FICTION

Audiobook reviews: The Little Friend by Donna Tartt; Love, Sex and Other Foreign Policy Goals by Jesse Armstrong; Monolith by Shaun Hutson

PUBLISHED : Saturday, 18 April, 2015, 10:38pm
UPDATED : Saturday, 18 April, 2015, 10:38pm

The Little Friend
by Donna Tartt
(read by Laurel Lefkow)
Audible Studios
(audiobook)

Donna Tartt's second novel is probably her least well-known: The Little Friend is sandwiched between her firebrand debut, The Secret History, and the much-debated The Goldfinch, which is either a work of genius or the work of a child, depending on whom you believe.

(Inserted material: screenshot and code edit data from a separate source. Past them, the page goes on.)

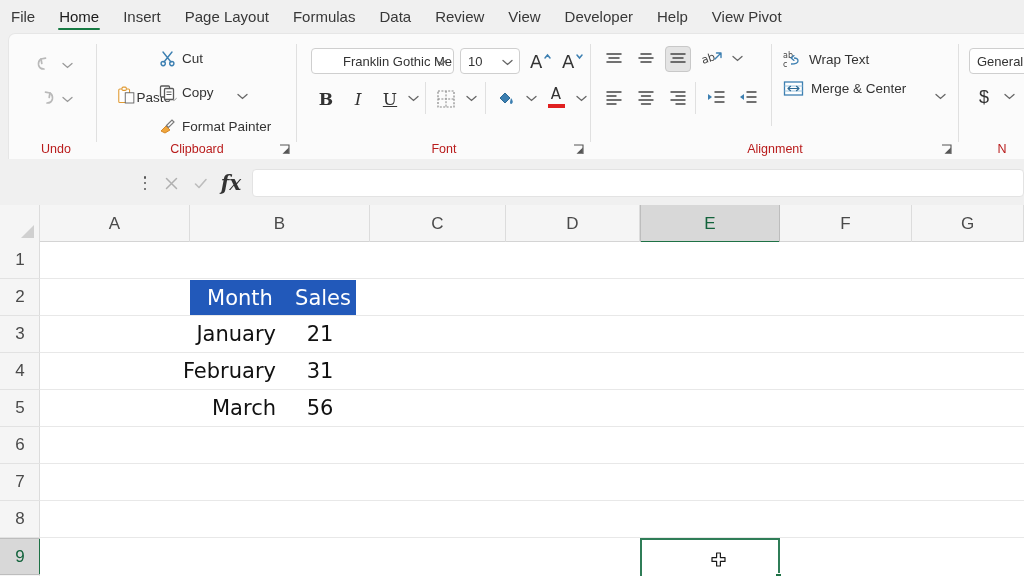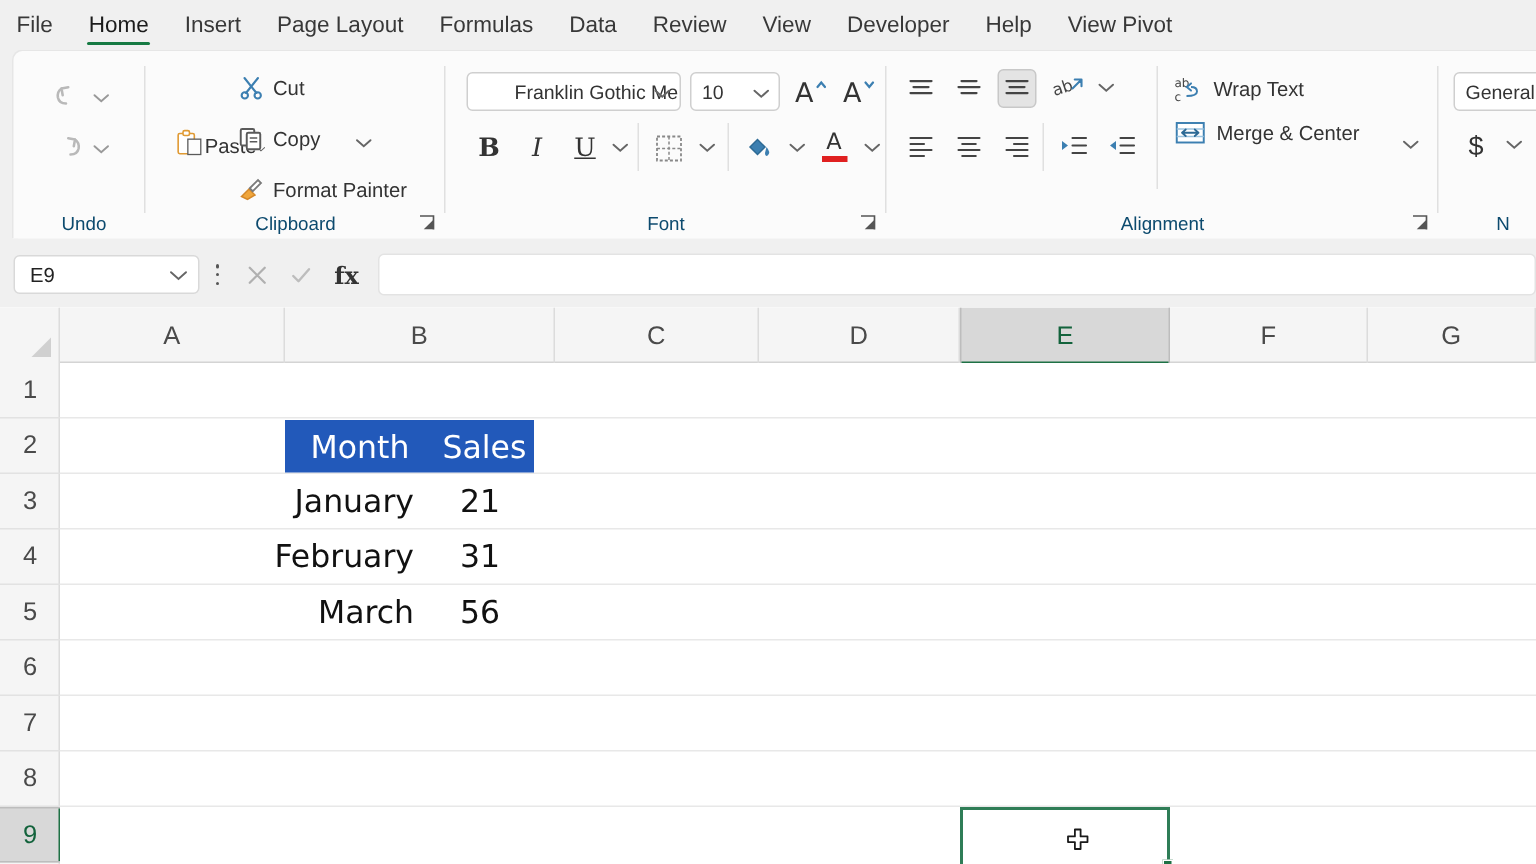--- a/index.html
+++ b/index.html
@@ -45,7 +45,7 @@
   .grp { position: absolute; top: 0; height: 126px; }
   .grp-label {
     position: absolute; bottom: 4px; width: 100%;
-    text-align: center; font-size: 12.5px; color: #0c4a6e;
+    text-align: center; font-size: 12.5px; color: #b91c1c;
   }
   .grp-sep {
     position: absolute; top: 10px; width: 1px; height: 98px;

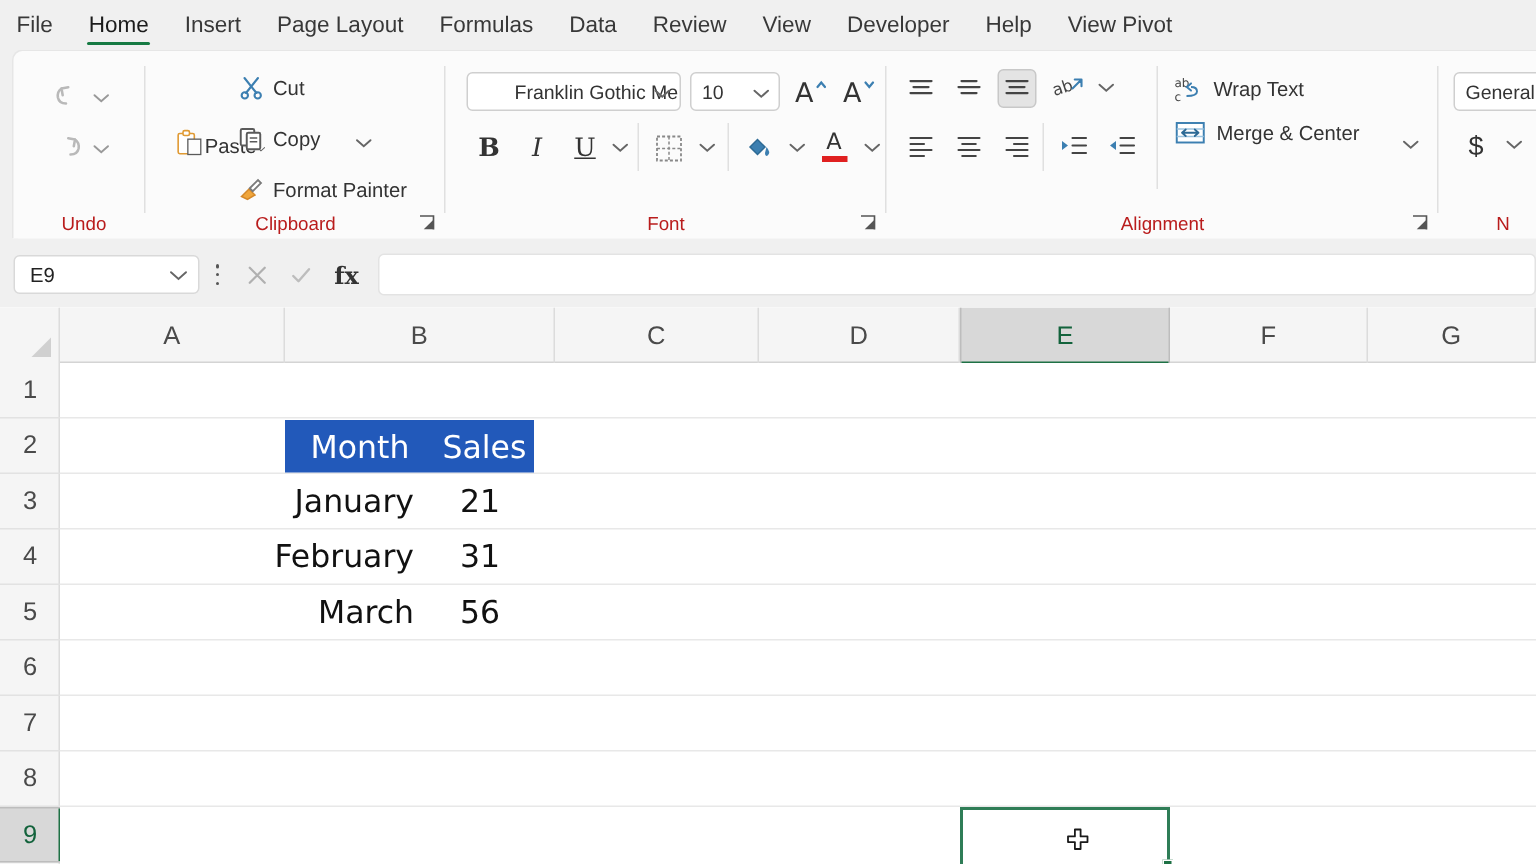--- a/index.html
+++ b/index.html
@@ -537,14 +537,6 @@
 
   <div class="fbar"></div>
 
-  <div class="namebox">
-    <span>E9</span>
-    <span class="cv">
-      <svg width="12" height="8" viewBox="0 0 12 8">
-        <path d="M1 1.5 L6 6 L11 1.5" stroke="#666" stroke-width="1.3" fill="none" stroke-linecap="round"></path>
-      </svg>
-    </span>
-  </div>
 
   <div class="kebab">
     <i></i>

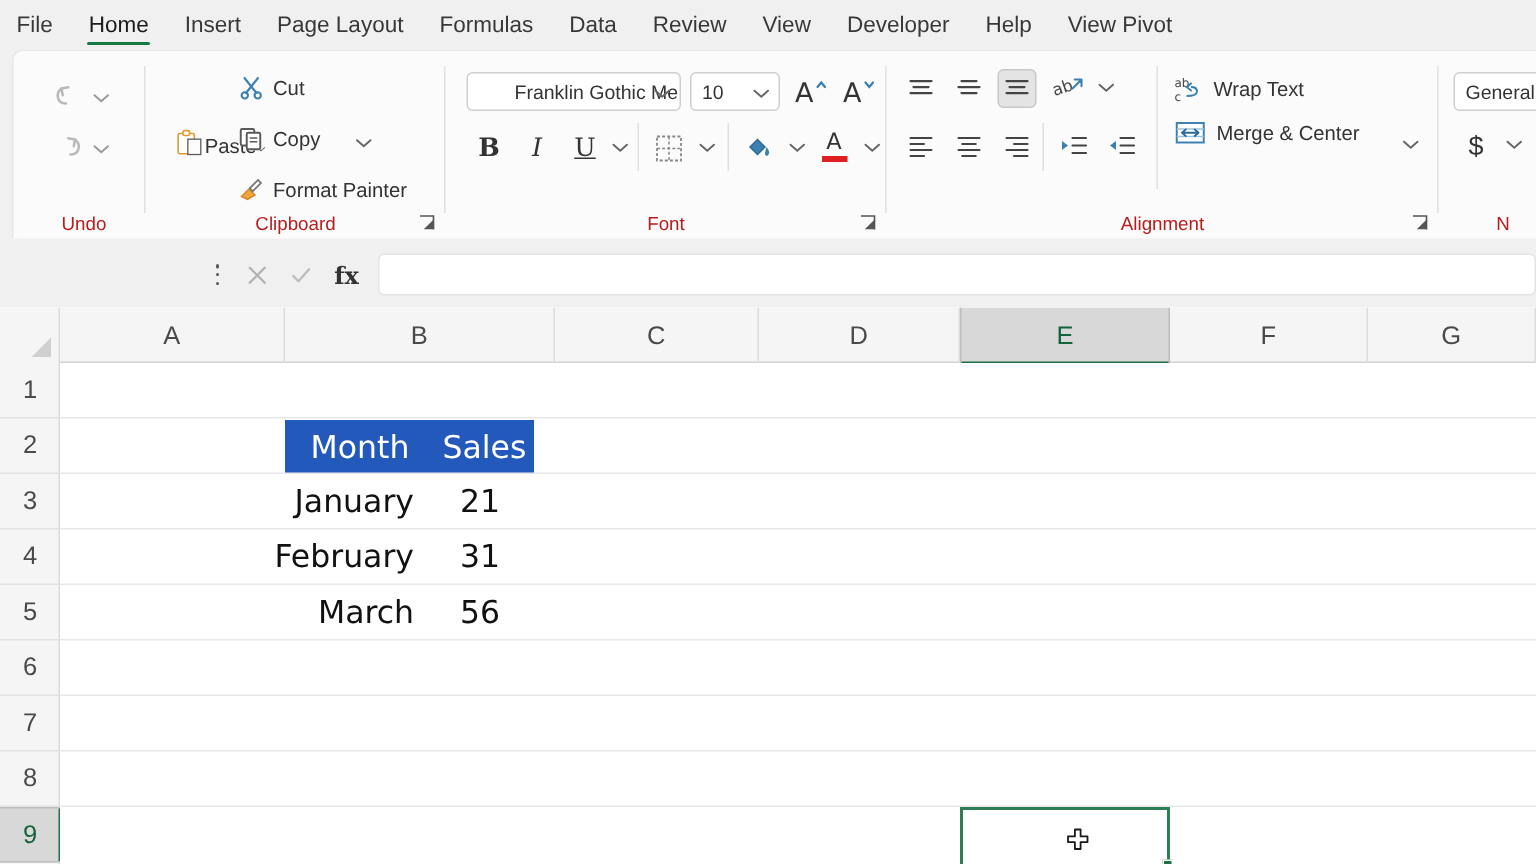--- a/index.html
+++ b/index.html
@@ -555,7 +555,7 @@
     </svg>
   </div>
   <div class="fb-btn" style="left:218px; color:#333;">
-    <span style="font-family:'DejaVu Serif',serif; font-weight:bold; font-size:16px;">fx</span>
+    <span style="font-family:'DejaVu Serif',serif; font-style:italic; font-weight:bold; font-size:20px;">fx</span>
   </div>
 
   <div class="finput">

Her 2002 sophomore effort is filtered through the consciousness of 12-year-old Harriet Cleve Dufresnes who attempts to avenge her brother Robin's death a decade before. Harriet was only a baby when, on Mother's Day in a Mississippi town, the nine-year-old boy was found hanged on a tree in their garden. Harriet decides that Robin's killer was his "little friend" Danny Ratliff, who ended up as a meth dealer with a bad reputation. Her reasoning is spurious, fired by emotion rather than proof. The twist arrives when Harriet is seen through Danny's eyes and the tables begin to turn. Laurel Lefkow reads Tartt's nuanced tale of family grief and breakdown with almost annoying stateliness, but her honeyed tones and convincing Southern accents help. A fine book finely read.

 

Love, Sex & Other Foreign Policy Goals
by Jesse Armstrong
(read by Chris Addison)
Whole Story
(audiobook)

Love, Sex & Other Foreign Policy Goals is the first novel by Jesse Armstrong, who wrote hit TV sitcoms such as Peep Show and political satire The Thick of It. Our hero, Andrew, is sort of engaged in world events and desperate to make a difference, mainly to impress a girl. Like many youngish people in the 1990s, he decides a theatrical event is the way forward (a Peace Play), and heads to Bosnia with a group of slightly wealthier and more confident friends. Andrew's motivation is Penny, whose brother Von tags along for sexual kicks of a most exacting sort. The joke is on the players, but Armstrong is never cruel. This is a novel about how experience shows us the limits of what we think, of how "comically distant" yoofs can't always keep a straight face. There is also quite a lot of toilet humour. Chris Addison, who starred in The Thick of It, is the ideal reader. His reedy voice is made for Armstrong's knowing observational wit. Armstrong is funny but also humane. If the novel tires a little, it is only a little.

 

Monolith
by Shaun Hutson
(read by Ben Onwukwe)
Audible
(audiobook)

Shaun Hutson has been specialising in literary nasties for decades now. His recent output has concentrated on novelisations of classic Hammer horrors. Monolith is a comeback of sorts - his first truly "original" work since 2010's Epitaph - and mixes horror with the crime novel and fantasy. Russian billionaire Andrei Voronov, forgoing the usual route of buying a football club, pays for a 43-storey "Crystal Tower" whose construction costs some 70 lives. This grim record attracts the attention of Jessica Anderson, a feisty investigative journalist. What she finds has its gnarled roots in Hitler's rise to power, which look set to spread when Voronov decides to build another carbuncle. Hutson's work hasn't changed much over the years. The chapters are dizzily short, the prose laddish: football teams, camera technology and lots of swearing. Ben Onwukwe runs through a full complement of accents in trying to breathe life into the melodrama. That he does says much for his spirited rendition and also something about Hutson's way with a silly story.